▸ **Activity**:
Scan the listing below for the word "views" and copy every line that has it.

(Beginning of Data listing)

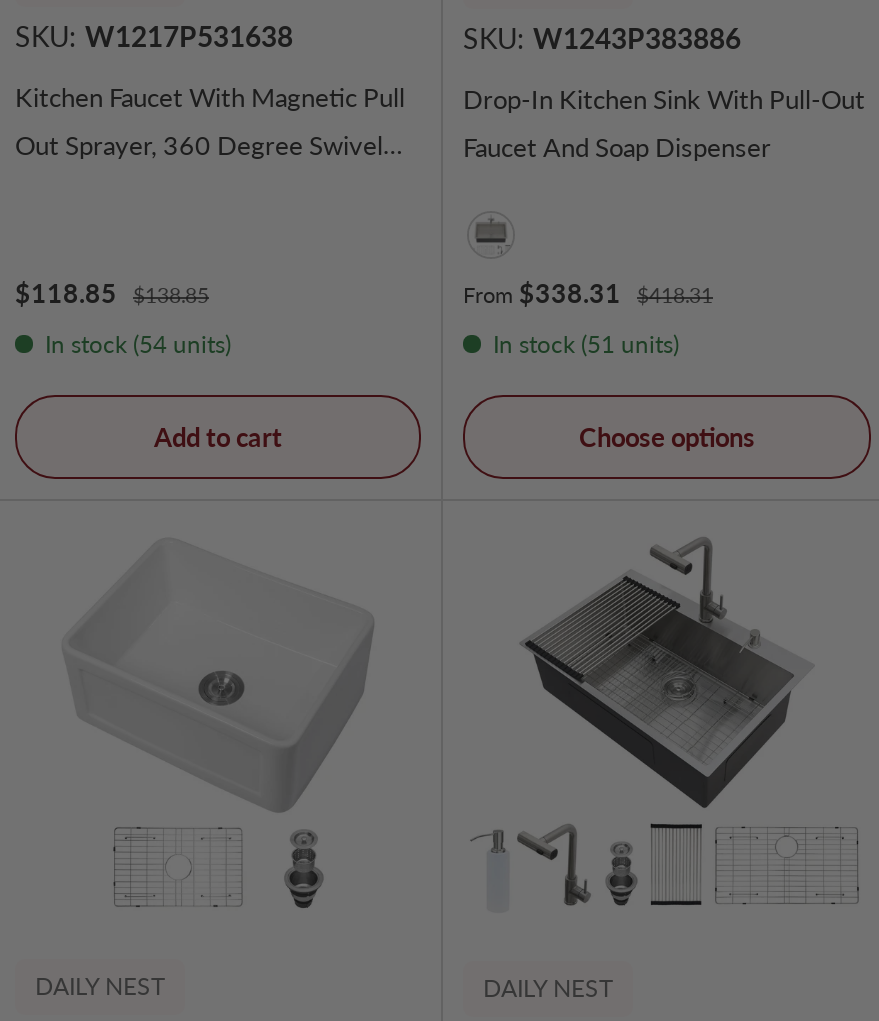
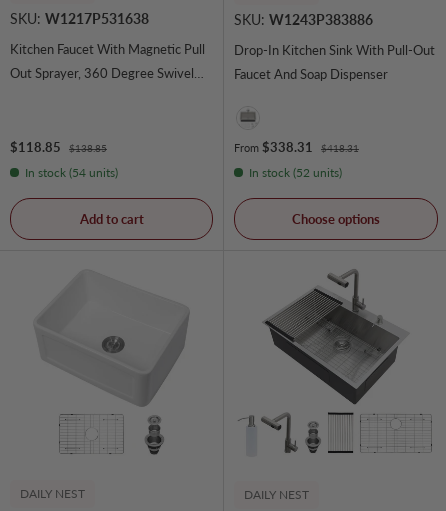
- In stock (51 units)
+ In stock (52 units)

(End of Data listing)
(Beginning of Data listing)

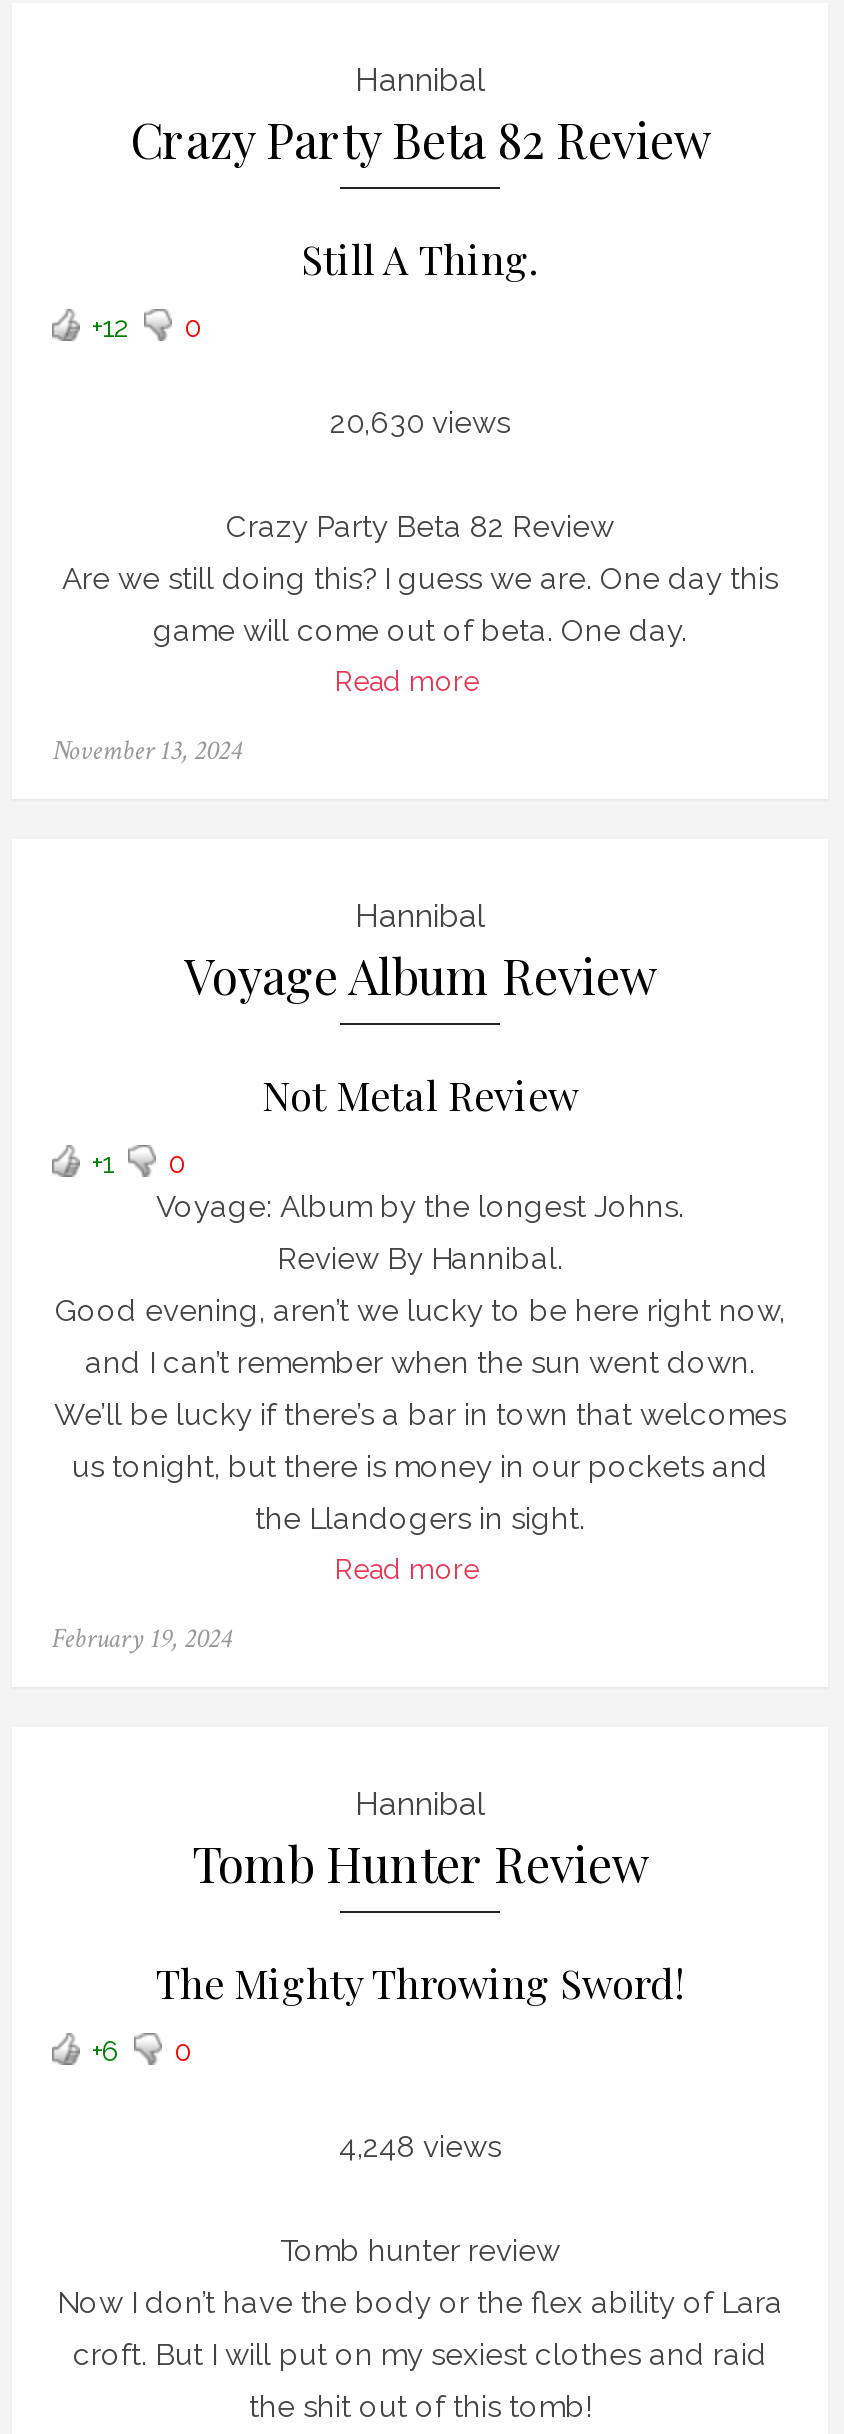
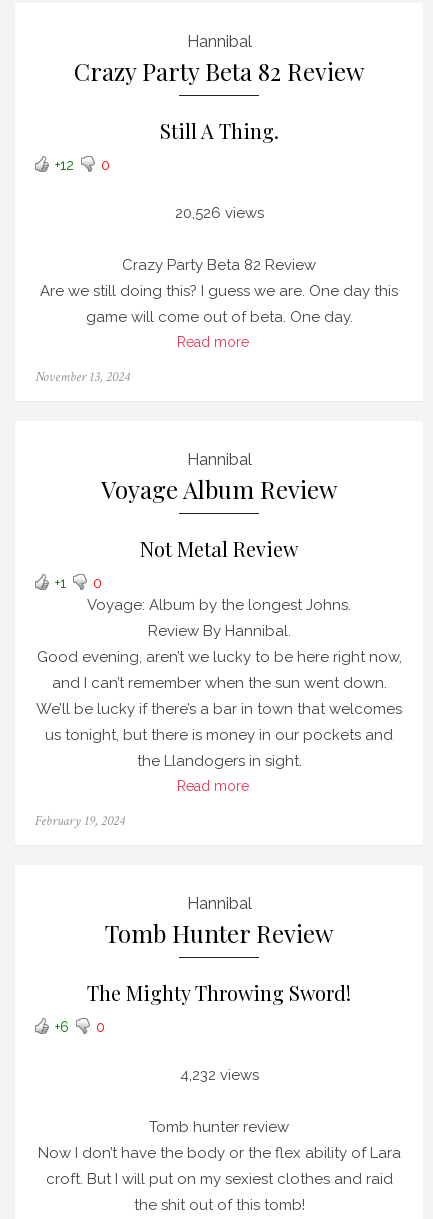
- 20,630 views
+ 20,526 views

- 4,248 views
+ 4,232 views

(End of Data listing)

▸ **Answer box**:
- 20,630 views
+ 20,526 views
- 4,248 views
+ 4,232 views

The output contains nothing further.